Dataset records
______

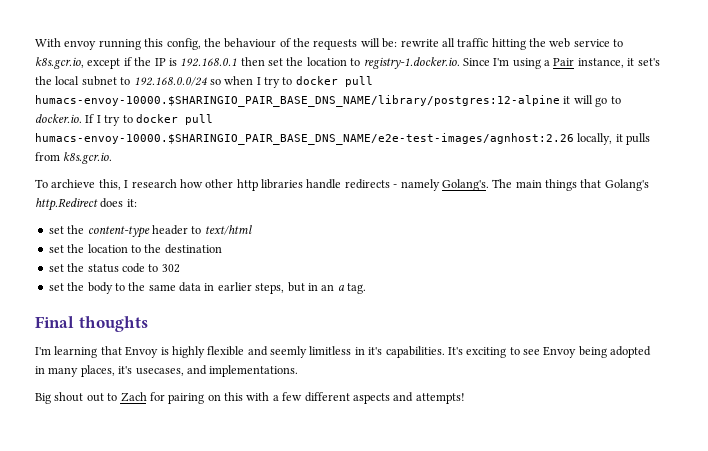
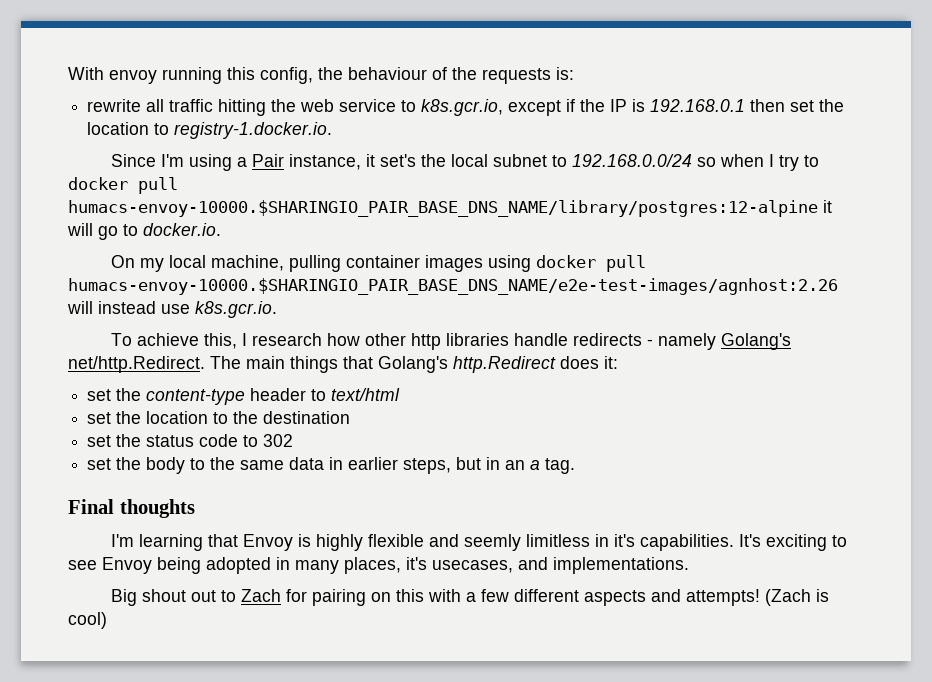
[360,38,398,48] will be: -> [556,67,574,80] is: //
(460, 63) none -> (333, 130) //
[85,114,213,126] [35,133,651,145] [35,152,60,161] If I try to docker pull humacs-envoy-10000.$SHARINGIO_PAIR_BASE_DNS_NAME/e2e-test-images/agnhost:2.26 locally, it pulls from -> [111,255,647,272] [68,278,838,295] [67,301,190,314] // On my local machine, pulling container images using docker pull humacs-envoy-10000.$SHARINGIO_PAIR_BASE_DNS_NAME/e2e-test-images/agnhost:2.26 will instead use
[51,179,96,188] archieve -> [137,333,200,346] achieve
[441,179,489,191] Golang's. -> [721,333,792,350] [68,356,205,373] Golang's net/http.Redirect.
(465, 398) none -> [765,589,830,606] [68,612,107,629] (Zach is cool)

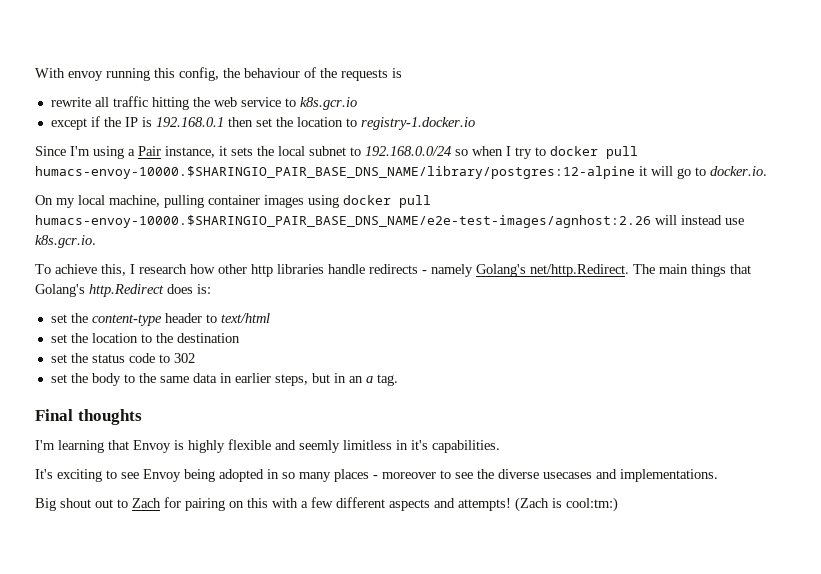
[556,67,574,80] is: -> [392,68,402,78] is
[421,99,504,116] k8s.gcr.io, -> [299,97,357,110] k8s.gcr.io //
[174,122,333,139] registry-1.docker.io. -> [360,117,475,130] registry-1.docker.io
[380,154,417,167] set's -> [231,147,253,156] sets
[604,356,618,369] it: -> [197,284,211,294] is:
(735, 542) none -> (500, 446) //
[295,557,513,574] many places, it's usecases, -> [282,469,592,482] so many places - moreover to see the diverse usecases
[68,612,107,629] cool) -> [566,497,618,512] cool:tm:)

______

[Task item]:
Only the text of the records is to be reproduced exactly; skip the pictures.

[Solution]:
[360,38,398,48] will be: -> [556,67,574,80] is: //
(460, 63) none -> (333, 130) //
[85,114,213,126] [35,133,651,145] [35,152,60,161] If I try to docker pull humacs-envoy-10000.$SHARINGIO_PAIR_BASE_DNS_NAME/e2e-test-images/agnhost:2.26 locally, it pulls from -> [111,255,647,272] [68,278,838,295] [67,301,190,314] // On my local machine, pulling container images using docker pull humacs-envoy-10000.$SHARINGIO_PAIR_BASE_DNS_NAME/e2e-test-images/agnhost:2.26 will instead use
[51,179,96,188] archieve -> [137,333,200,346] achieve
[441,179,489,191] Golang's. -> [721,333,792,350] [68,356,205,373] Golang's net/http.Redirect.
(465, 398) none -> [765,589,830,606] [68,612,107,629] (Zach is cool)

[556,67,574,80] is: -> [392,68,402,78] is
[421,99,504,116] k8s.gcr.io, -> [299,97,357,110] k8s.gcr.io //
[174,122,333,139] registry-1.docker.io. -> [360,117,475,130] registry-1.docker.io
[380,154,417,167] set's -> [231,147,253,156] sets
[604,356,618,369] it: -> [197,284,211,294] is:
(735, 542) none -> (500, 446) //
[295,557,513,574] many places, it's usecases, -> [282,469,592,482] so many places - moreover to see the diverse usecases
[68,612,107,629] cool) -> [566,497,618,512] cool:tm:)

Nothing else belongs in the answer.